Tengo que admitirlo. No sonaron violines el día en que decidimos casarnos. Poco, o más bien nada, se pareció la escena a las de las películas de Melanie Griffith o Hugh Grant. No se vio a un tipo correr a toda velocidad  bajo la lluvia para llegar justo a tiempo de impedir que arrancara el tren que se llevaría para siempre a su amada. Todo fue mucho más prosaico. O mejor dicho, más sincero. Fue una noche en casa, echando cuentas en el sofá, con la tele de fondo. Simplemente llegamos a la conclusión de que salía bastante mejor hacer la declaración de Hacienda de manera conjunta.

¡Qué poco románticos!, se nos podrá reprochar. Como si las relaciones de pareja tuvieran algo que ver con el romanticismo. Recordamos que los románticos eran esos tipos que tenían como hobby suicidarse en los tiempos en los que no te podías hacer un selfie. Tampoco está de más señalar que los unicornios no existen, salvo para Disney. Y vale, reconocemos que las princesas, haberlas haylas, pero como Hacienda no somos todos, no cuentan para el caso.

Dicho todo esto, que nadie piense que nuestra falta de romanticismo va a suponer un obstáculo para disfrutar del momento. Una cosa en no creer en el romanticismo y otra, no aprovechar la ocasión para montar una buena fiesta. En nuestra particular iglesia, no celebrar la vida es el mayor de los pecados.
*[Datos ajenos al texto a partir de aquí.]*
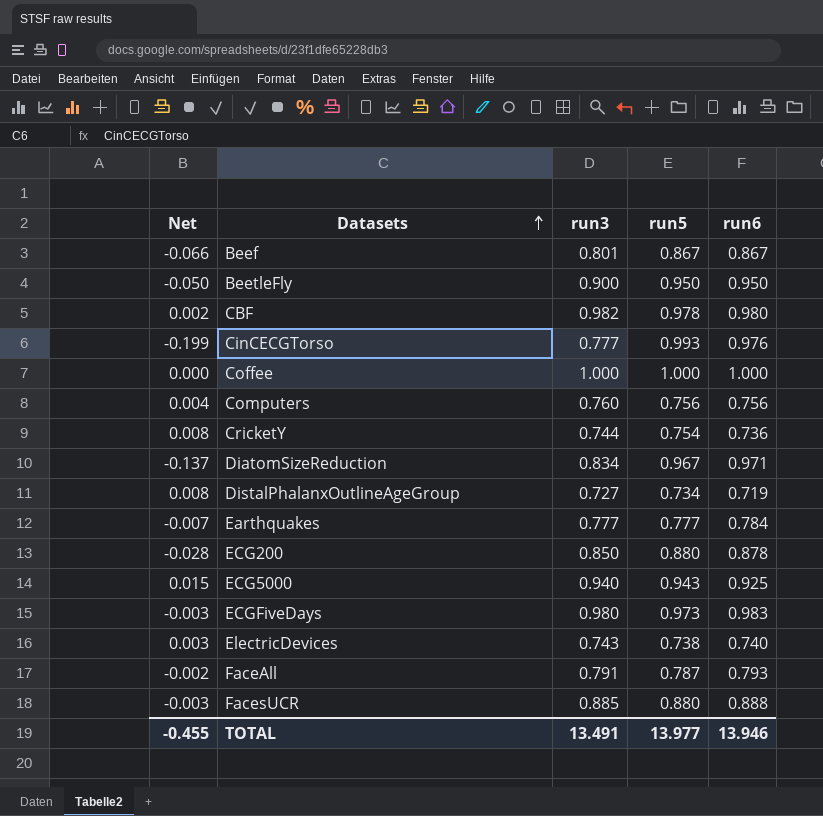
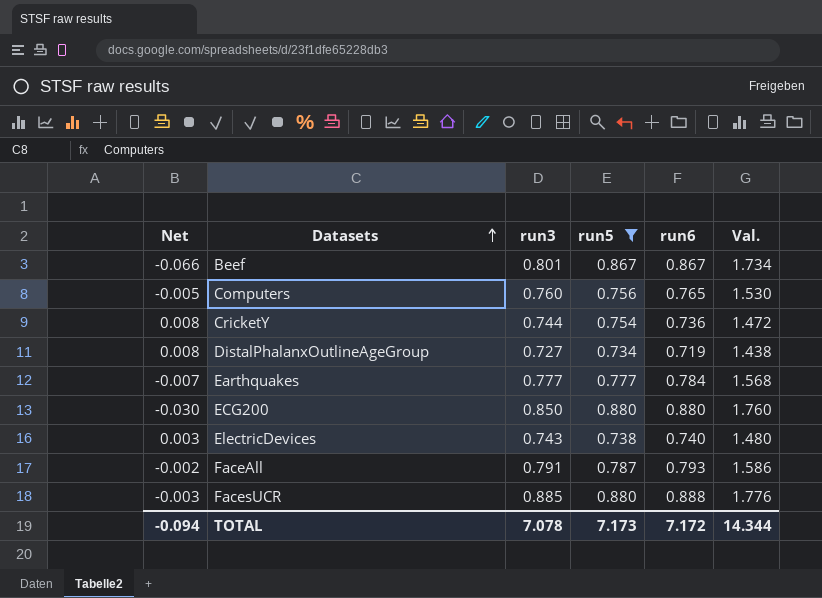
filter: none -> run5 <= 0.880
column Val. | formula: none -> [run6] * 2
Computers | Net: 0.004 -> -0.005
Computers | run6: 0.756 -> 0.765
ECG200 | Net: -0.028 -> -0.030
ECG200 | run6: 0.878 -> 0.880
TOTAL | Net: -0.455 -> -0.094
TOTAL | run3: 13.491 -> 7.078
TOTAL | run5: 13.977 -> 7.173
TOTAL | run6: 13.946 -> 7.172

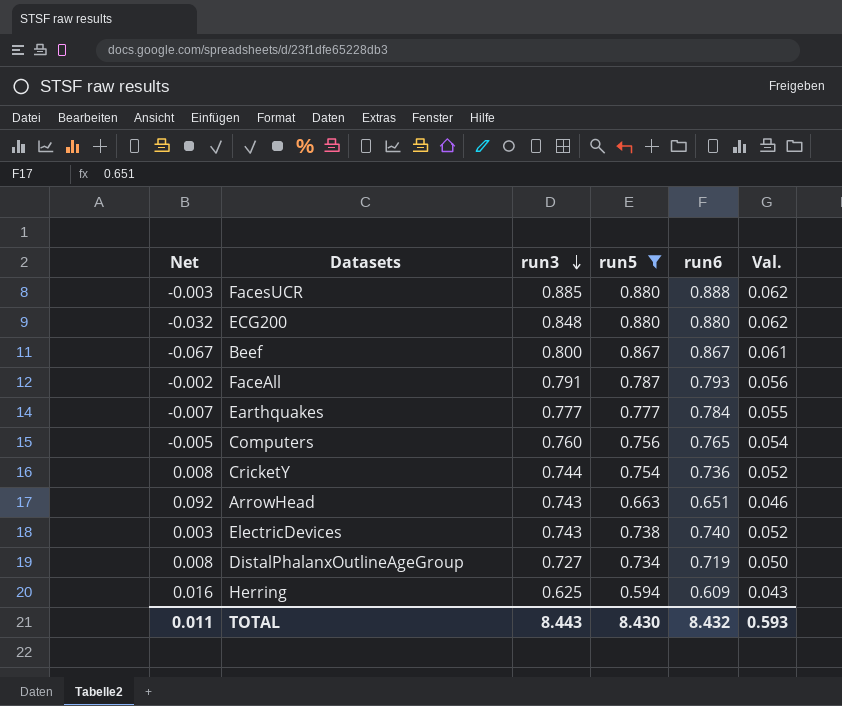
row order: Datasets ascending -> run3 descending
column Val. | formula: [run6] * 2 -> [run6] * 0.07
ECG200 | Net: -0.030 -> -0.032
ECG200 | run3: 0.850 -> 0.848
Beef | Net: -0.066 -> -0.067
Beef | run3: 0.801 -> 0.800
row ArrowHead: none -> 0.092 | 0.743 | 0.663 | 0.651 | 0.046
row Herring: none -> 0.016 | 0.625 | 0.594 | 0.609 | 0.043
TOTAL | Net: -0.094 -> 0.011
TOTAL | run3: 7.078 -> 8.443
TOTAL | run5: 7.173 -> 8.430
TOTAL | run6: 7.172 -> 8.432
TOTAL | Val.: 14.344 -> 0.593

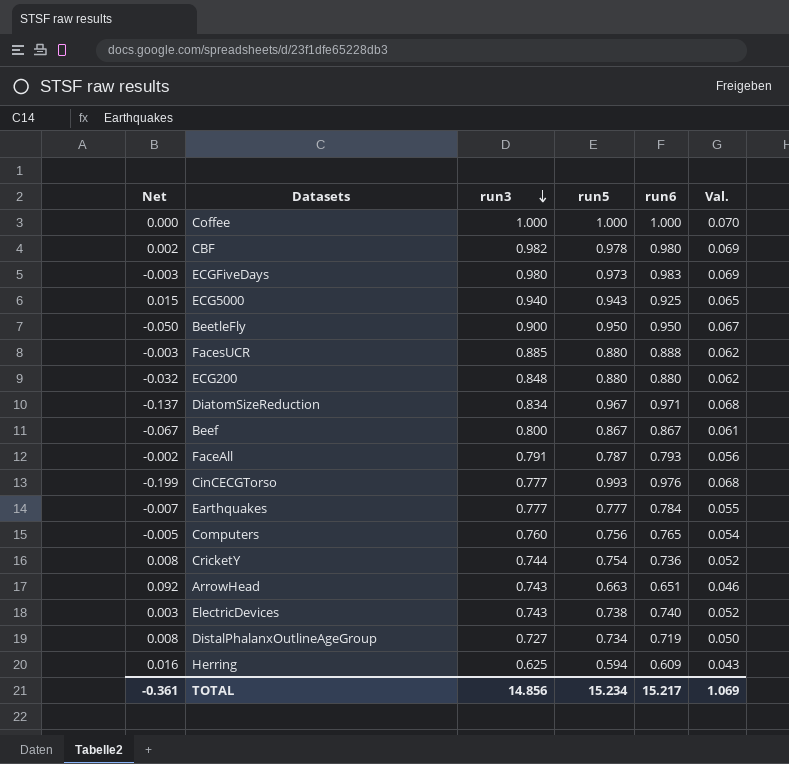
filter: run5 <= 0.880 -> none
TOTAL | Net: 0.011 -> -0.361
TOTAL | run3: 8.443 -> 14.856
TOTAL | run5: 8.430 -> 15.234
TOTAL | run6: 8.432 -> 15.217
TOTAL | Val.: 0.593 -> 1.069

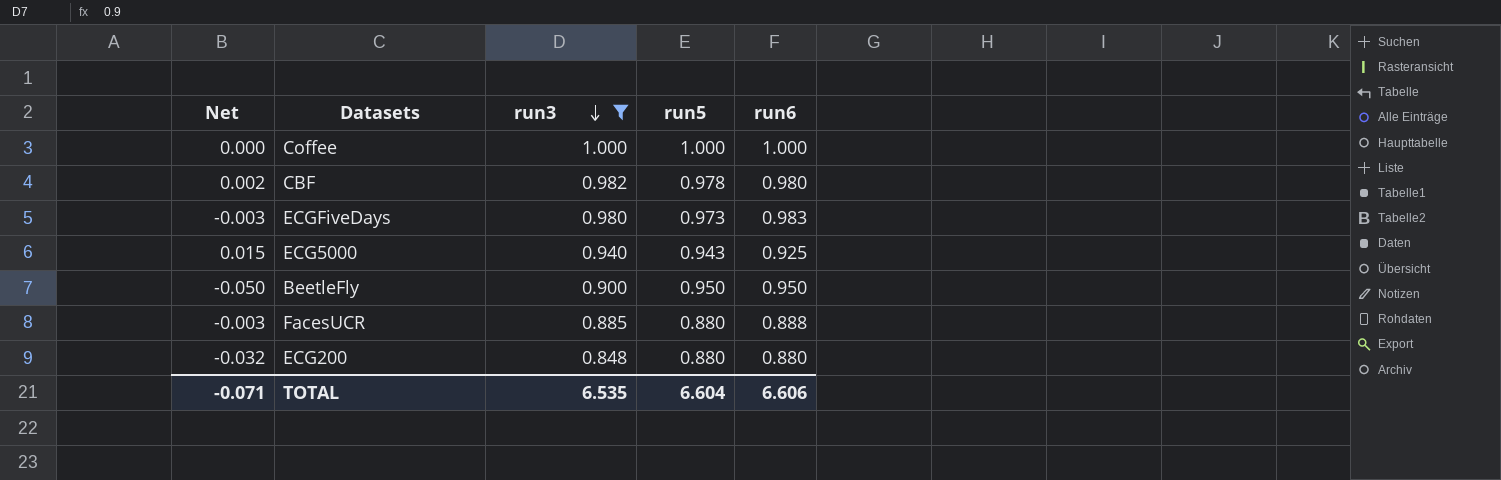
filter: none -> run3 >= 0.848
column Val. | formula: [run6] * 0.07 -> none
TOTAL | Net: -0.361 -> -0.071
TOTAL | run3: 14.856 -> 6.535
TOTAL | run5: 15.234 -> 6.604
TOTAL | run6: 15.217 -> 6.606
Por ese motivo vamos a hacer una boda “como dios manda”. Aclaramos: como nuestro dios, ese demiurgo descreído, cínico y hedonista manda.
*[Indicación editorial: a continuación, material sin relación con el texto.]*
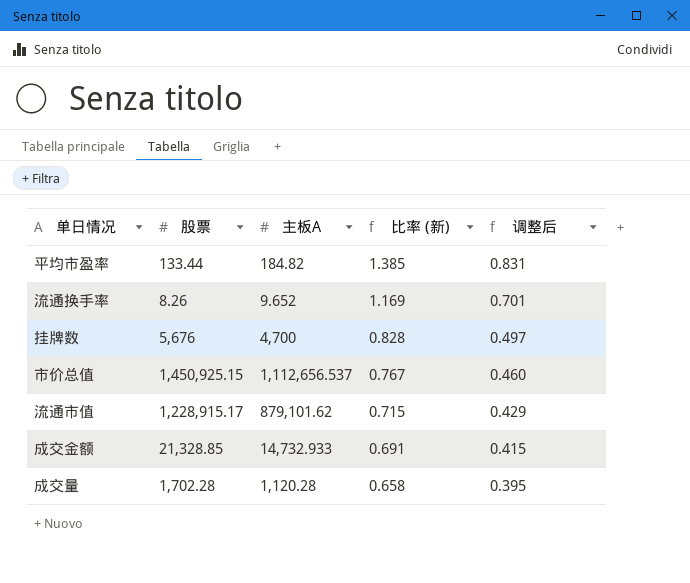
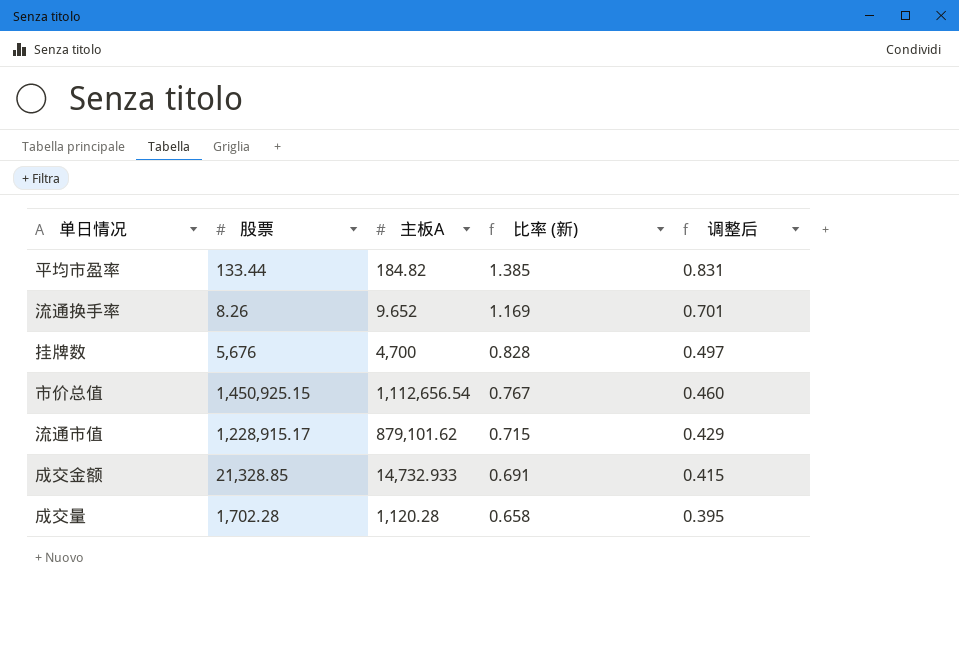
市价总值 | 主板A: 1,112,656.537 -> 1,112,656.54

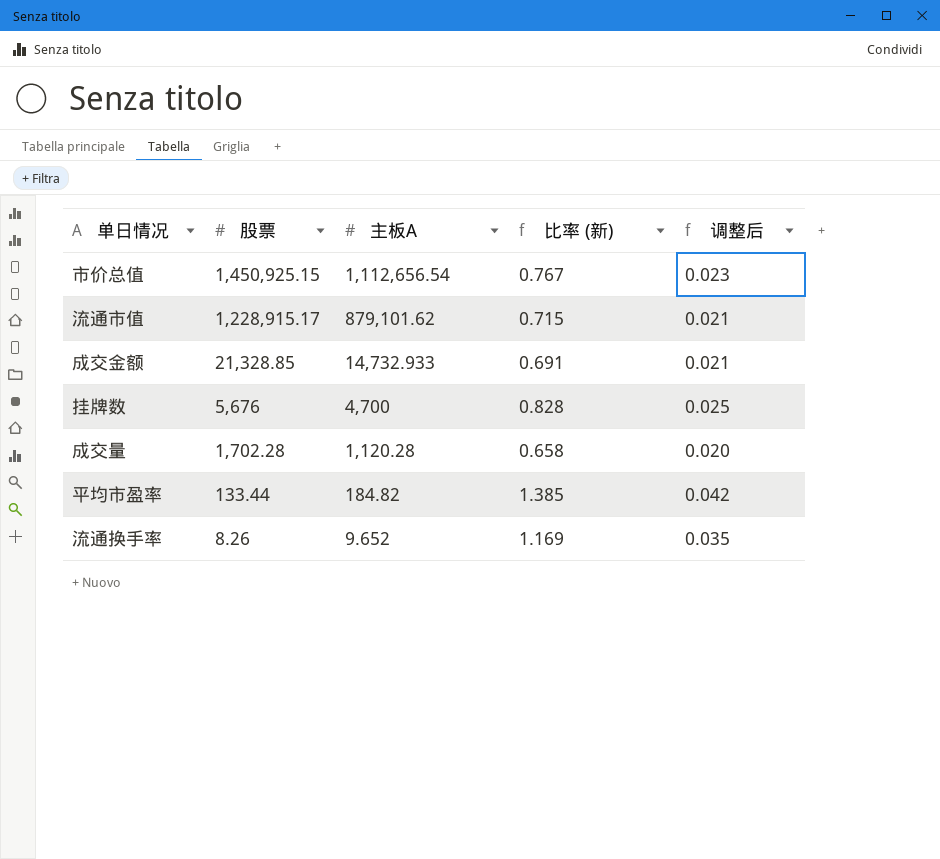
row order: 比率 (新) descending -> 股票 descending
column 调整后 | formula: [比率 (新)] * 0.6 -> [比率 (新)] * 0.03

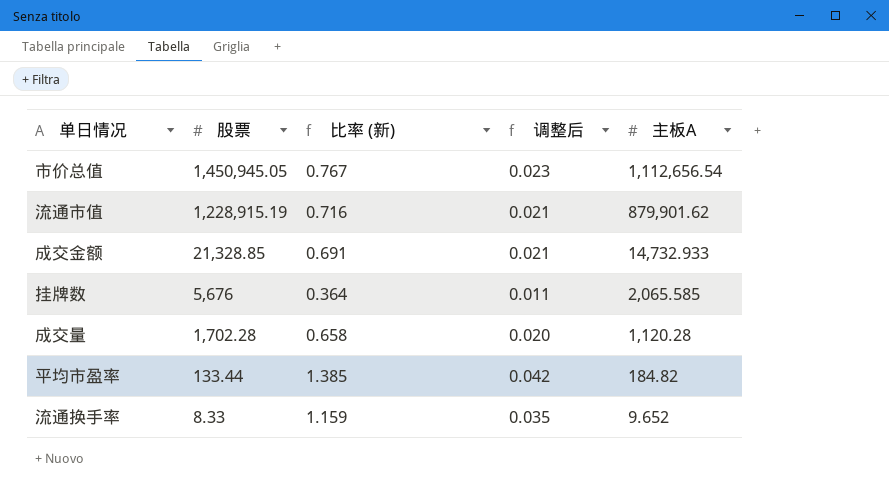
column 主板A | position: 3 -> 5
市价总值 | 股票: 1,450,925.15 -> 1,450,945.05
流通市值 | 股票: 1,228,915.17 -> 1,228,915.19
流通市值 | 比率 (新): 0.715 -> 0.716
流通市值 | 主板A: 879,101.62 -> 879,901.62
挂牌数 | 比率 (新): 0.828 -> 0.364
挂牌数 | 调整后: 0.025 -> 0.011
挂牌数 | 主板A: 4,700 -> 2,065.585
流通换手率 | 股票: 8.26 -> 8.33
流通换手率 | 比率 (新): 1.169 -> 1.159

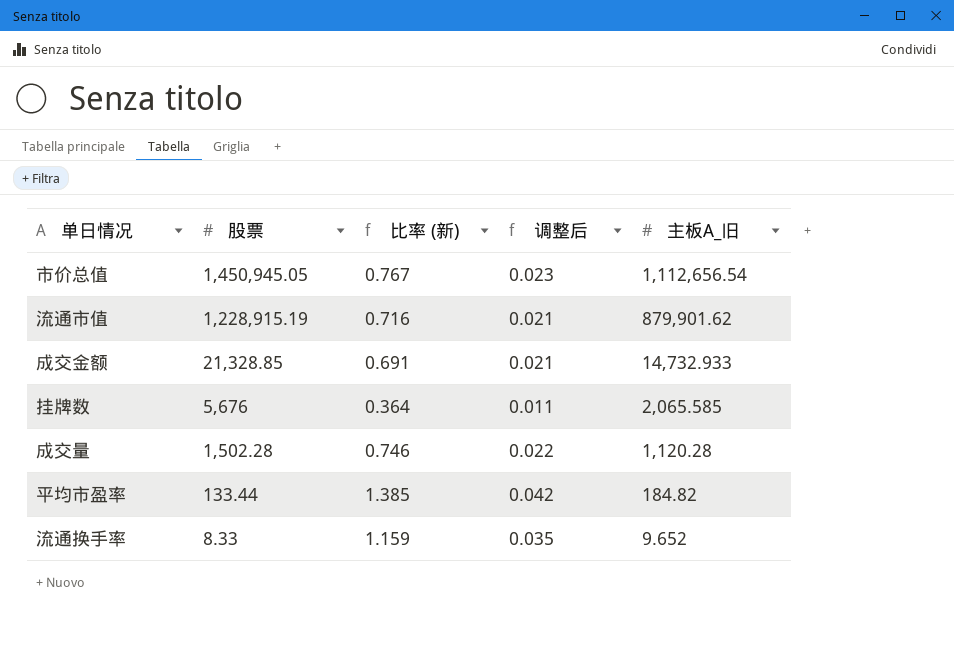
column name: 主板A -> 主板A_旧
成交量 | 股票: 1,702.28 -> 1,502.28
成交量 | 比率 (新): 0.658 -> 0.746
成交量 | 调整后: 0.020 -> 0.022

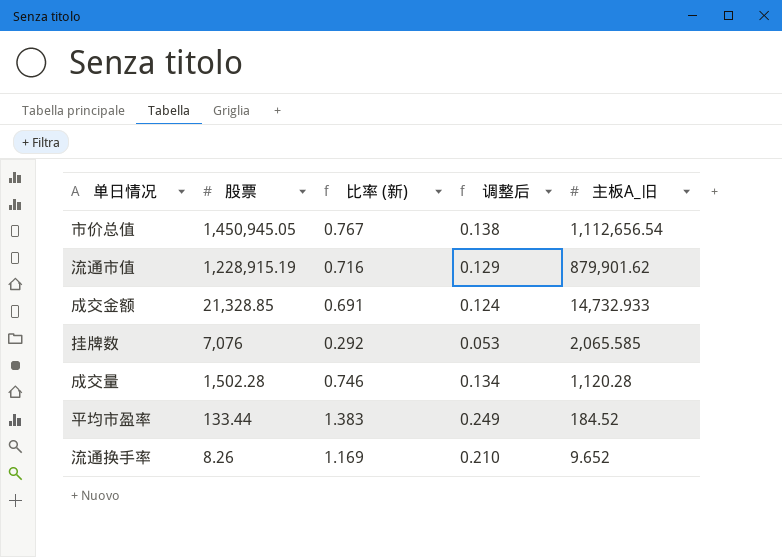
column 调整后 | formula: [比率 (新)] * 0.03 -> [比率 (新)] * 0.18
挂牌数 | 股票: 5,676 -> 7,076
挂牌数 | 比率 (新): 0.364 -> 0.292
平均市盈率 | 比率 (新): 1.385 -> 1.383
平均市盈率 | 主板A_旧: 184.82 -> 184.52
流通换手率 | 股票: 8.33 -> 8.26
流通换手率 | 比率 (新): 1.159 -> 1.169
Y nuestro dios nos dijo, una noche en que se nos apareció, cerveza en mano, que lo celebráramos como nos diera la gana. Amén. Tras esta epifanía, nuestra primera decisión fue prohibir las princesas y los unicornios. Y los calcetines blancos. Y las “invitaciones” de boda, formales y rigurosas, como una sentencia que nos condena a pagar el cubierto, forjado en oro de 24 quilates lo menos; más el regalo, claro está. En nuestra boda, la invitación es sin comillas; tampoco aceptamos dinero ni queremos costosos regalos. De este modo, se evitan los compromisos y marrones que generan este tipo de eventos para demasiada gente. Cierto que esta decisión también reduce bastante la presencia de amigos, compañeros y familiares en el convite. Básicamente porque pocos pueden permitirse hoy día pagar un banquete para cientos de personas.
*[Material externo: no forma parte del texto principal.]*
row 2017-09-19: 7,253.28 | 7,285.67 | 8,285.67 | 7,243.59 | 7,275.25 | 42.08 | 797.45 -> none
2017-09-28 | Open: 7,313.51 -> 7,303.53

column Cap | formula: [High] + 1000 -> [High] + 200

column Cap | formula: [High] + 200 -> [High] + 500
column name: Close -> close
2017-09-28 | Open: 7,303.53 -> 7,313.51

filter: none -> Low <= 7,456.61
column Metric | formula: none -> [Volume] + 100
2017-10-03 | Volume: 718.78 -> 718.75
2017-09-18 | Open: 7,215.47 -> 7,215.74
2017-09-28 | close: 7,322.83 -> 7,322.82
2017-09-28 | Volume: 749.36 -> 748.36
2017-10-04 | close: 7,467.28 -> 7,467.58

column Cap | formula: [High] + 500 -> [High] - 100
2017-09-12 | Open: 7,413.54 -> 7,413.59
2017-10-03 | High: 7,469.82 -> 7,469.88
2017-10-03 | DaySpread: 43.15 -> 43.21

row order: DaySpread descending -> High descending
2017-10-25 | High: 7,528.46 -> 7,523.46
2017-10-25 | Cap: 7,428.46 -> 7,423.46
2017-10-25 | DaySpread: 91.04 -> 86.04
¿Pero cómo no vas a invitar a tus tíos, a tus primos hermanos, a los hijos de tus primos hermanos y a tus tíos abuelos?, se preguntará alguien. Pues no haciéndolo, sin más. Al fin y al cabo, no nos casamos contra nadie ni para ofender a nadie. Tampoco juzgamos cómo deben casarse los demás. Nuestro dios no nos deja juzgar ni hacer apostolado de su fe. No quiere aumentar el número de creyentes porque le obligaría a echar más horas. Y él siempre ha defendido el derecho a la pereza. Y también el derecho a gastar la menor energía posible en cosas que no tengan que ver con su mandato divino de celebrar la vida. De celebrar hasta el momento más trivial que pasas junto a ella viendo la tele en el sofá. Porque cada segundo a su lado es mejor que todas las pelis de princesas y unicornios juntas. Pero sin romanticismo.